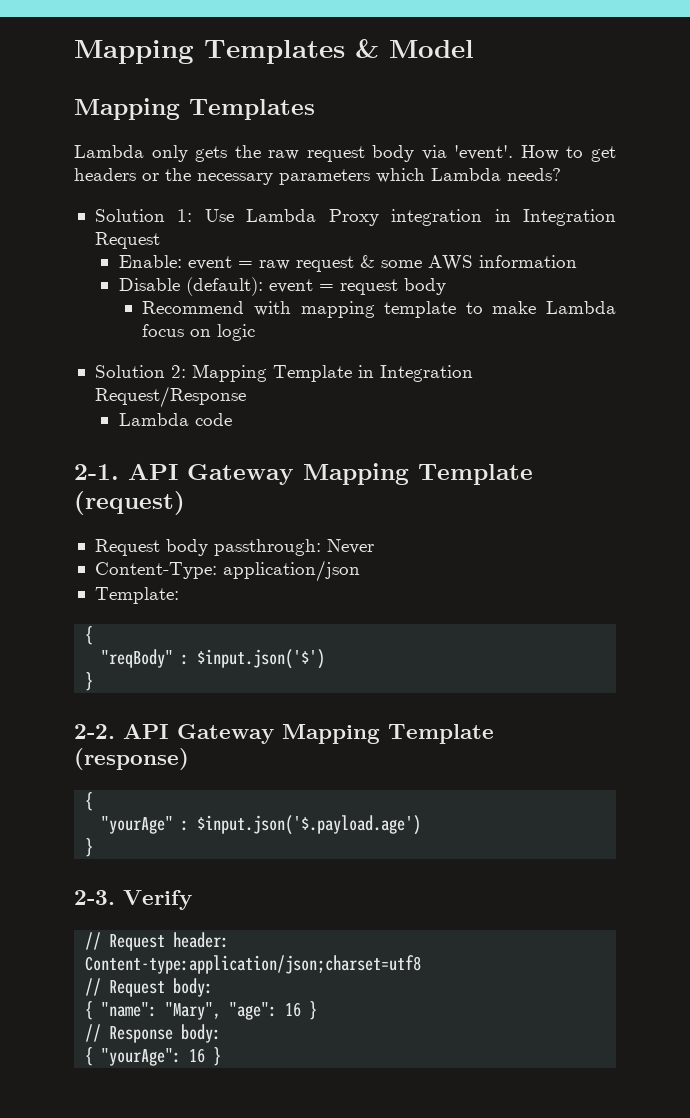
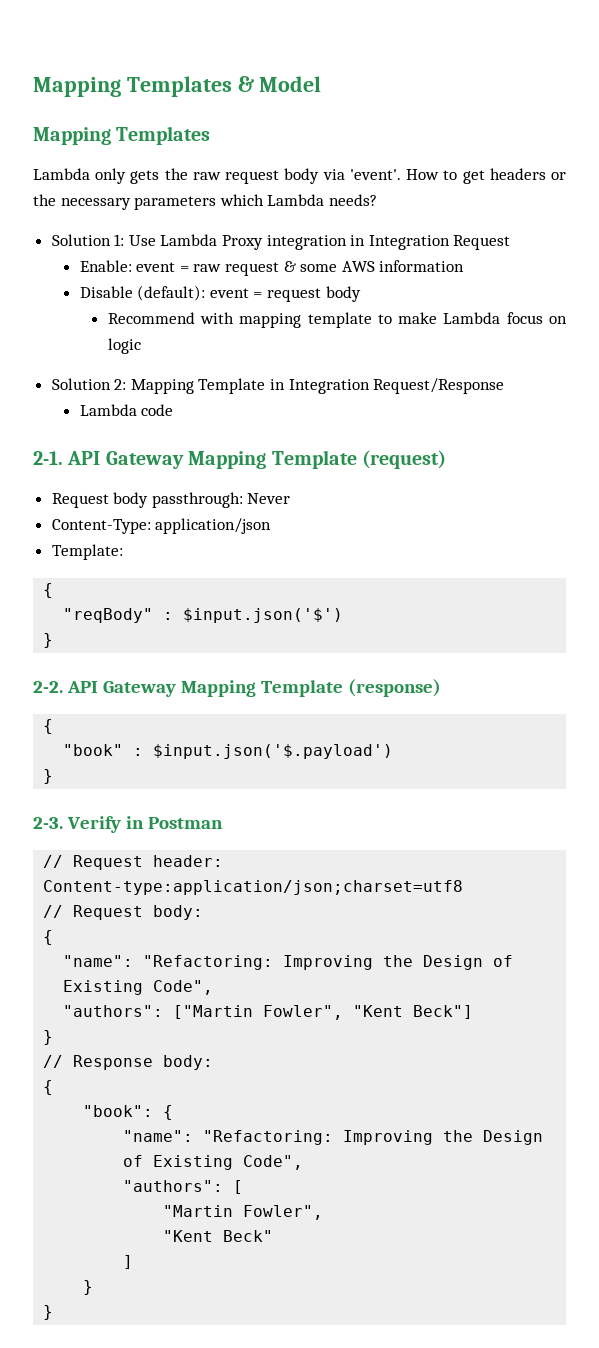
[101,815,422,835] "yourAge" : $input.json('$.payload.age') -> [63,744,394,759] "book" : $input.json('$.payload')
(192, 900) none -> [125,816,223,829] in Postman
[101,1002,302,1020] "name": "Mary", "age": 16 -> [63,955,514,970] [63,980,214,995] [63,1005,474,1020] // "name": "Refactoring: Improving the Design of Existing Code", // "authors": ["Martin Fowler", "Kent Beck"] //
[101,1047,222,1066] "yourAge": 16 } -> [83,1105,174,1120] [123,1130,544,1145] [123,1155,304,1170] [123,1180,244,1194] [163,1205,324,1220] [163,1230,274,1242] [123,1255,134,1269] [83,1280,94,1295] [43,1305,54,1320] // "book": { // "name": "Refactoring: Improving the Design of Existing Code", // "authors": [ // "Martin Fowler", // "Kent Beck" // ] // } // }

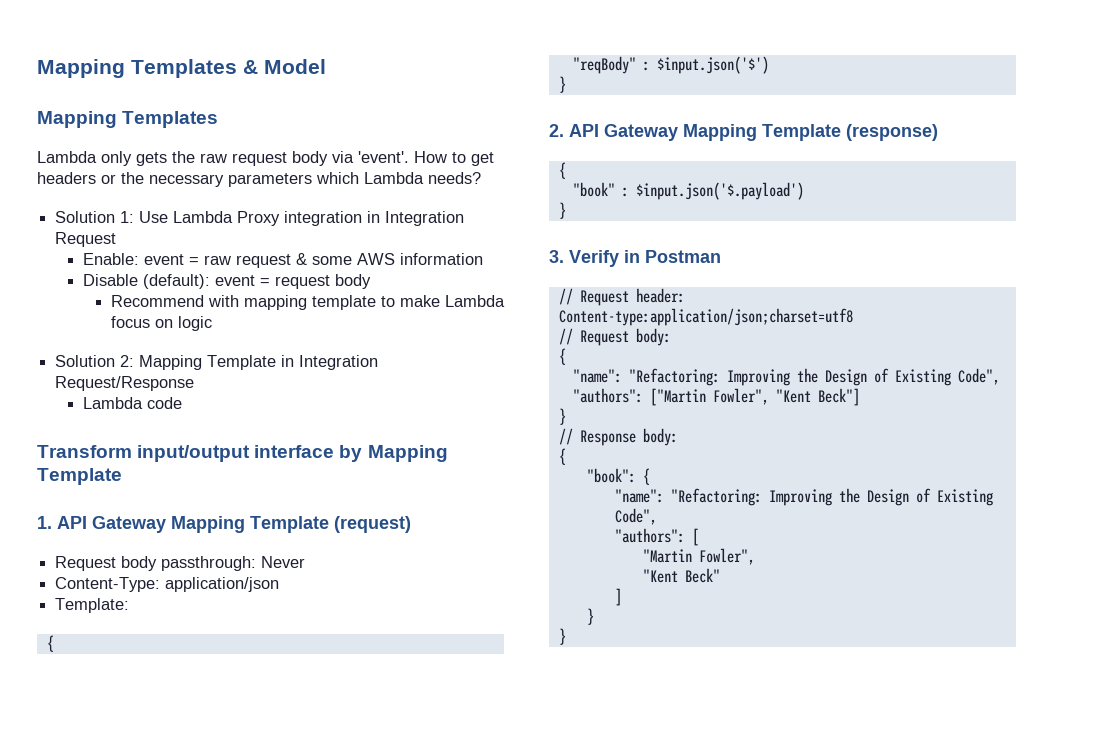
[33,451,63,465] 2-1. -> [37,445,448,462] [37,468,122,485] [37,516,52,529] Transform input/output interface by Mapping Template // 1.
[33,681,63,693] 2-2. -> [549,124,564,137] 2.
[33,817,63,829] 2-3. -> [549,250,564,263] 3.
◇ ◇ ◇ ◇
Would you please repeat, exactly as written, the lines from the one containing "[33,681,63,693] 2-2. -> [549,124,564,137] 2." through the end of the listing above, including both, and only those?

[33,681,63,693] 2-2. -> [549,124,564,137] 2.
[33,817,63,829] 2-3. -> [549,250,564,263] 3.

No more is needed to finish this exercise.